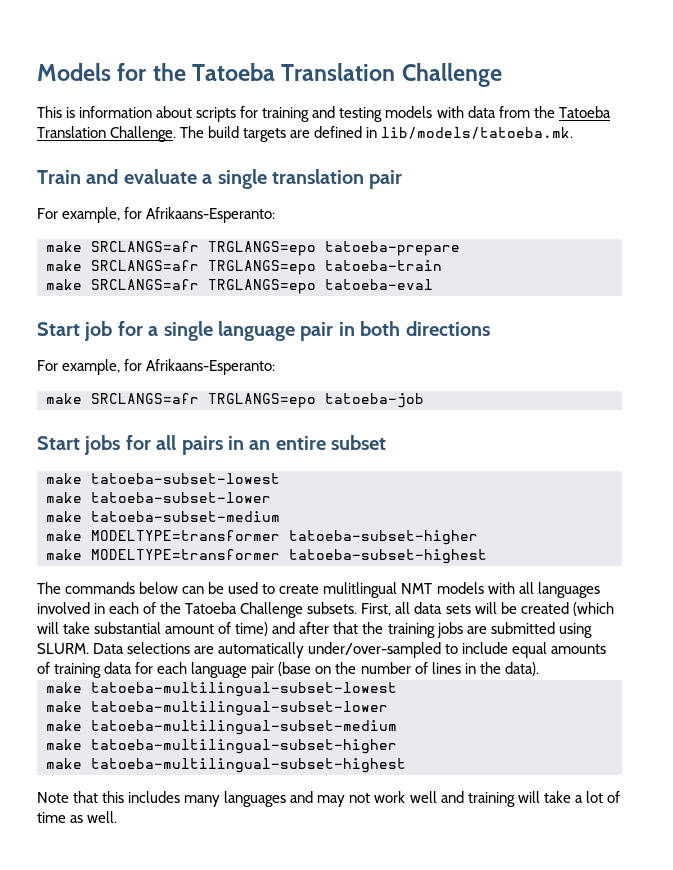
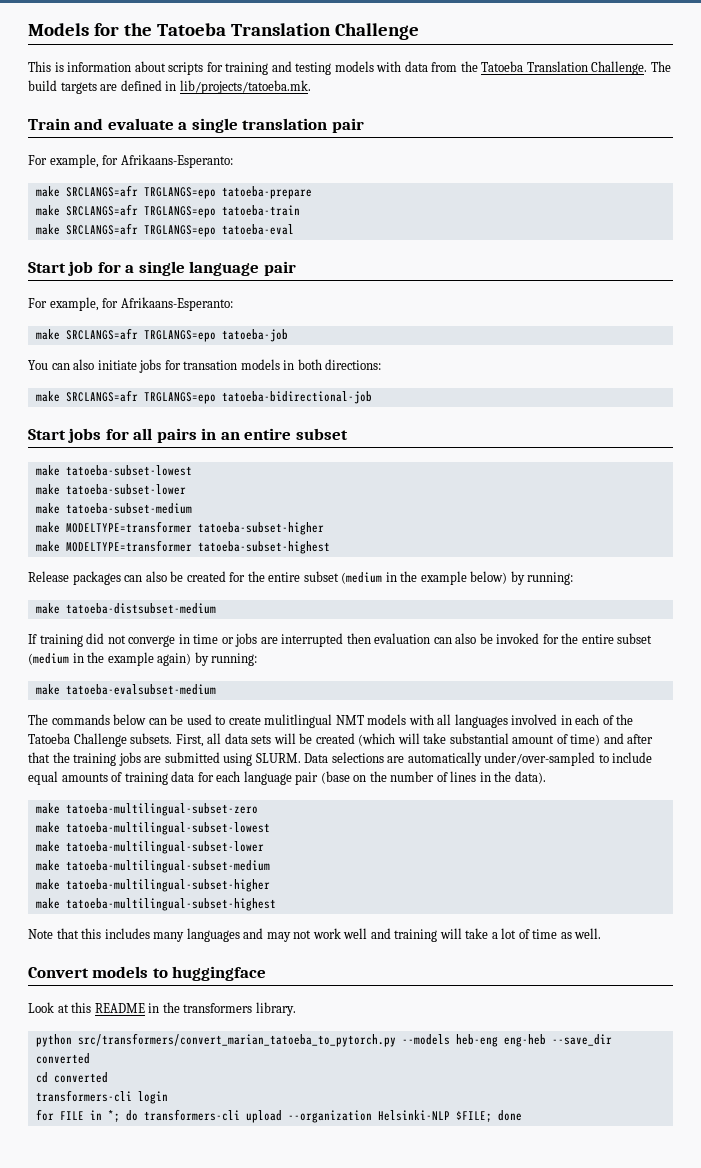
[381,127,574,139] lib/models/tatoeba.mk. -> [179,80,311,94] lib/projects/tatoeba.mk.
[338,321,490,336] in both directions -> (296, 268) none
(424, 400) none -> [28,359,382,373] [35,390,372,404] // You can also initiate jobs for transation models in both directions: // make SRCLANGS=afr TRGLANGS=epo tatoeba-bidirectional-job
(487, 556) none -> [28,571,574,585] [35,603,216,614] [28,633,653,647] [28,652,258,666] [35,684,216,695] // Release packages can also be created for the entire subset (medium in the example below) by running: // make tatoeba-distsubset-medium // If training did not converge in time or jobs are interrupted then evaluation can also be invoked for the entire subset (medium in the example again) by running: // make tatoeba-evalsubset-medium
(539, 669) none -> [35,803,258,816] // make tatoeba-multilingual-subset-zero
(118, 817) none -> [28,966,267,981] [28,1002,296,1016] [35,1033,612,1047] [35,1053,90,1064] [35,1072,108,1083] [35,1090,168,1104] [35,1109,522,1123] // Convert models to huggingface // Look at this README in the transformers library. // python src/transformers/convert_marian_tatoeba_to_pytorch.py --models heb-eng eng-heb --save_dir converted // cd converted // transformers-cli login // for FILE in *; do transformers-cli upload --organization Helsinki-NLP $FILE; done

..............................

TASK DIRECTIONS → Show every line in the entries above that contains the string "both".

EXERCISE RESPONSE →
[338,321,490,336] in both directions -> (296, 268) none
(424, 400) none -> [28,359,382,373] [35,390,372,404] // You can also initiate jobs for transation models in both directions: // make SRCLANGS=afr TRGLANGS=epo tatoeba-bidirectional-job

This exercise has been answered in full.